Let $H$ be a Hilbert space and let $A\subseteq H$ be a closed convex set.

Then there exist a projection $$ P_{A}:\, H\to A $$

s.t for every $x\in H$, $P_{A}(x)$ is the only point in $A$ that satisfy $$ d(x,A)=d(P_{A}(x),x) $$

I have three problems with the proof given, I don't understand one technical transition and I don't understand where did the convexity of $A$ came into play, and the uniqueness.

The proof given was:

Take a sequence $\{y_{n}\}\subseteq A$ s.t $d=d(x,A)=\lim_{n\to\infty}d(x,y_{n})$. We will prove that $\{y_{n}\}$is a Cauchy sequence and get both existence and uniqueness.

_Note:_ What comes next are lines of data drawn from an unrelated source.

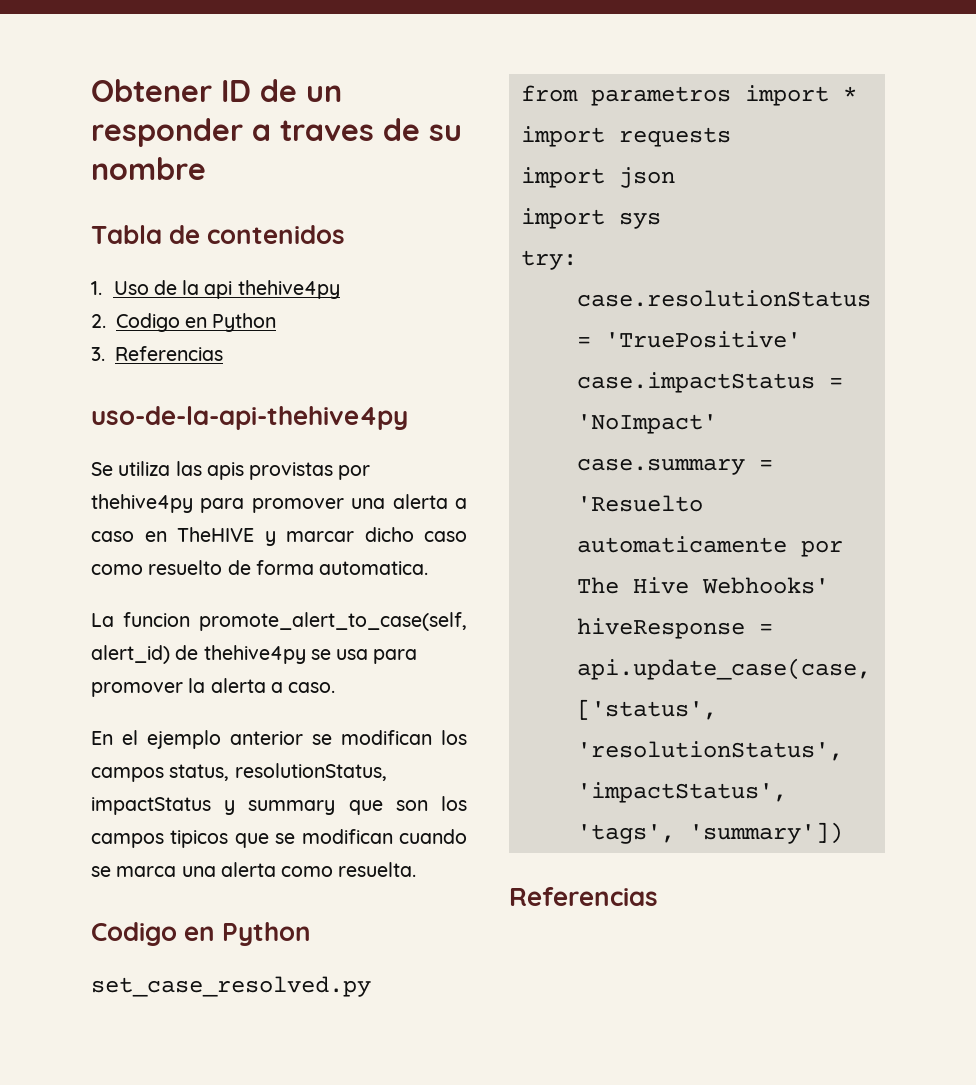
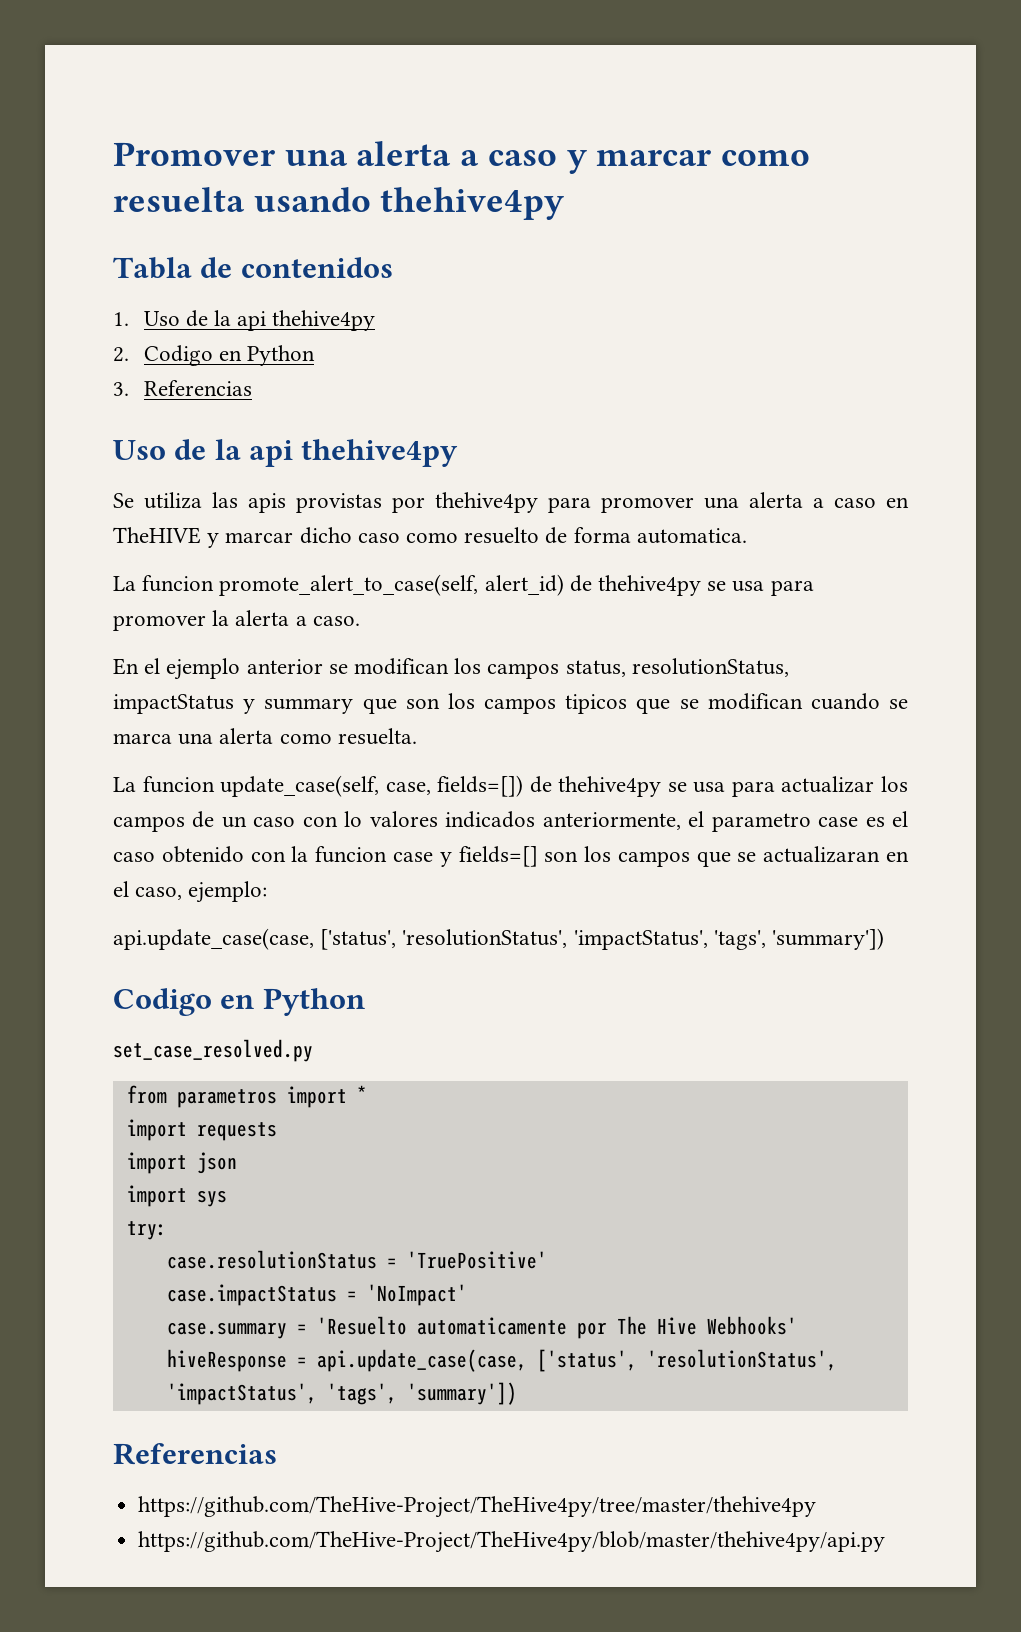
[91,79,342,102] [91,118,462,147] [91,157,206,180] Obtener ID de un responder a traves de su nombre -> [113,141,811,174] [113,187,565,220] Promover una alerta a caso y marcar como resuelta usando thehive4py
[91,406,408,430] uso-de-la-api-thehive4py -> [113,439,459,467] Uso de la api thehive4py
(417, 869) none -> [113,775,908,797] [113,811,908,832] [113,846,910,867] [113,881,268,903] [113,928,885,950] // La funcion update_case(self, case, fields=[]) de thehive4py se usa para actualizar los campos de un caso con lo valores indicados anteriormente, el parametro case es el caso obtenido con la funcion case y fields=[] son los campos que se actualizaran en el caso, ejemplo: // api.update_case(case, ['status', 'resolutionStatus', 'impactStatus', 'tags', 'summary'])
(658, 896) none -> [138,1496,817,1518] [138,1531,886,1553] // https://github.com/TheHive-Project/TheHive4py/tree/master/thehive4py // https://github.com/TheHive-Project/TheHive4py/blob/master/thehive4py/api.py

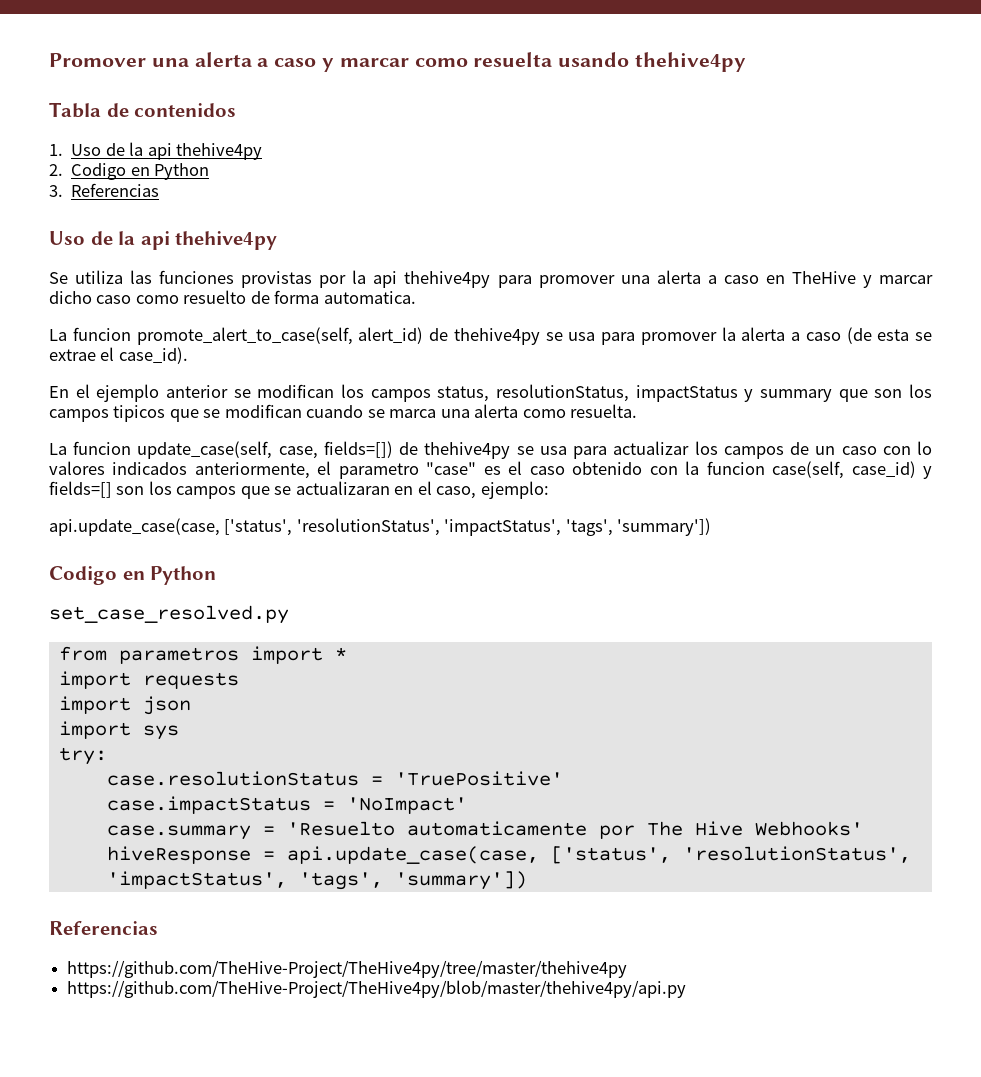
[248,493,286,513] apis -> [159,270,235,284] funciones
(425, 505) none -> [352,270,398,288] la api
[113,527,201,544] TheHIVE -> [791,271,856,284] TheHive
[312,616,360,626] caso. -> [805,327,932,344] [49,347,188,364] caso (de esta se extrae el case_id).
[818,817,859,827] case -> [426,462,477,475] "case"
[392,852,433,862] case -> [772,461,916,479] case(self, case_id)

Define $P_{A}(x)=y$, apply the parallelogram equality for $y_{n}-x,y_{m}-x$: $$ 4d^{2}\leftarrow_{\text{as {m,n\to\infty}}}2||y_{n}-x||^{2}+2||y_{m}-x||^{2}=||y_{n}-y_{m}||^{2}+||y_{n}+y_{m}-2x||^{2} $$ $$ =||y_{n}-y_{m}||^{2}+4||\frac{y_{n}+y_{m}}{2}-x||^{2}\geq||y_{n}-y_{m}||^{2}+4d^{2} $$

hence $||y_{n}-y_{m}||$ is as small as we want.

I have $3$ questions that I would appreciate any help with:

1) How was the transition of the first equality made ? I don't see how this transition have anything to to with he parallelogram equality

2) Where did we use that $A$ is convex ? (I can see how we used that $A$ is closed when we took the limit and and it defined an element of $A$, but I don't see where did we need the other condition on $A$ that is the convexity)

3) Why is the point $y$ unique ? at first I thought it was because a normed space is in particular a metric space and thus a Hausdorff space and so the limit is unique, but that just say that the $\{y_{n}\}$ have a unique limit.

But maybe there is a different sequence $\{a_{n}\}$ s.t $$d=d(x,A)=\lim_{n\to\infty}d(x,a_{n})$$ and $a_{n}$ converges to a different element of $A$ rather than $y$.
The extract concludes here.